### Your objective
Filter the records for "stroke" and keep each line that has it.

::: Provided material

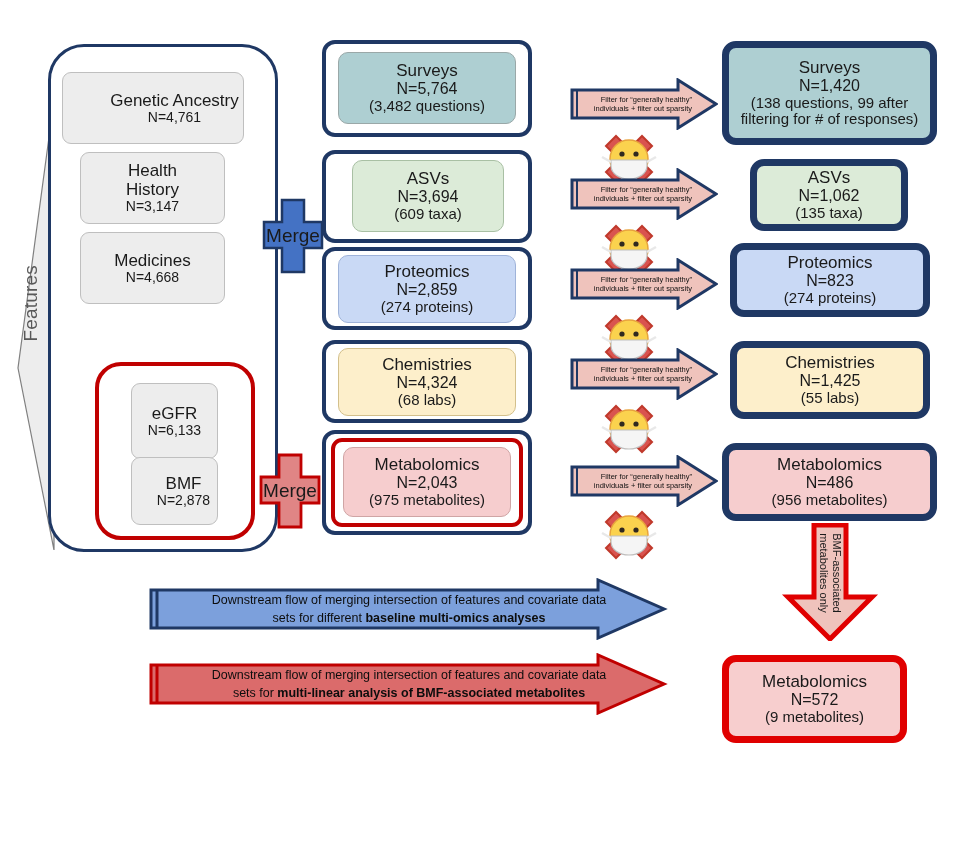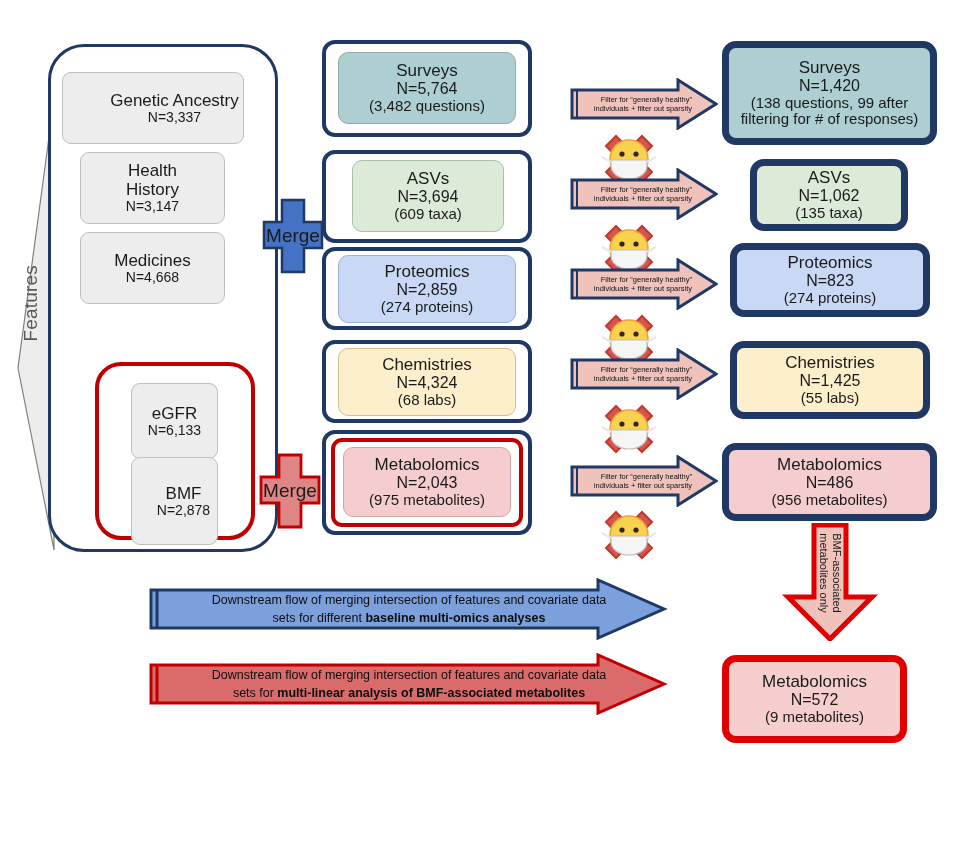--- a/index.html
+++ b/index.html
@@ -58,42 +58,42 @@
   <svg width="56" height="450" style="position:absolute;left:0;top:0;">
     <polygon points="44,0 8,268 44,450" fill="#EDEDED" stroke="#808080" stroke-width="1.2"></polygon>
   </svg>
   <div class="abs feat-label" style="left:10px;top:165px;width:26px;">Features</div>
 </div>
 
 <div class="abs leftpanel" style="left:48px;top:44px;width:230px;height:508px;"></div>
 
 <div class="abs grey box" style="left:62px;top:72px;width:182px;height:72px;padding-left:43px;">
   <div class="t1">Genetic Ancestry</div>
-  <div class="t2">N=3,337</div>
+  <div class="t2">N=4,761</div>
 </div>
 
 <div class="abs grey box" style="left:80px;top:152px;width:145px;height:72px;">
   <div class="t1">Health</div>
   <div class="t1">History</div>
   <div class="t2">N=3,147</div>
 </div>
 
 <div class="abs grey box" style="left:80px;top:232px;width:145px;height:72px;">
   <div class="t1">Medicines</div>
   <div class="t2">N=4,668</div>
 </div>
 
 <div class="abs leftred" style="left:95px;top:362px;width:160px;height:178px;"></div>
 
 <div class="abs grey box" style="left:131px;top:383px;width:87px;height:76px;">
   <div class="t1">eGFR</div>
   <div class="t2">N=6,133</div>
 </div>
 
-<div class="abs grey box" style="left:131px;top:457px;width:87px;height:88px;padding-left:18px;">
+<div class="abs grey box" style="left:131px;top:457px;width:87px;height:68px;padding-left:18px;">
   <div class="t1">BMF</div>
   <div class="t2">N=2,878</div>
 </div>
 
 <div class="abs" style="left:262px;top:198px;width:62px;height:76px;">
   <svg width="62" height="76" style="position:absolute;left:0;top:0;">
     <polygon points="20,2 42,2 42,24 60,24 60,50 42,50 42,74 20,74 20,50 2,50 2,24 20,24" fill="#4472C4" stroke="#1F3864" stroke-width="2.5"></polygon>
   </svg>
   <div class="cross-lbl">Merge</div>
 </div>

::::::

### Expected answer
     <polygon points="44,0 8,268 44,450" fill="#EDEDED" stroke="#808080" stroke-width="1.2"></polygon>
     <polygon points="20,2 42,2 42,24 60,24 60,50 42,50 42,74 20,74 20,50 2,50 2,24 20,24" fill="#4472C4" stroke="#1F3864" stroke-width="2.5"></polygon>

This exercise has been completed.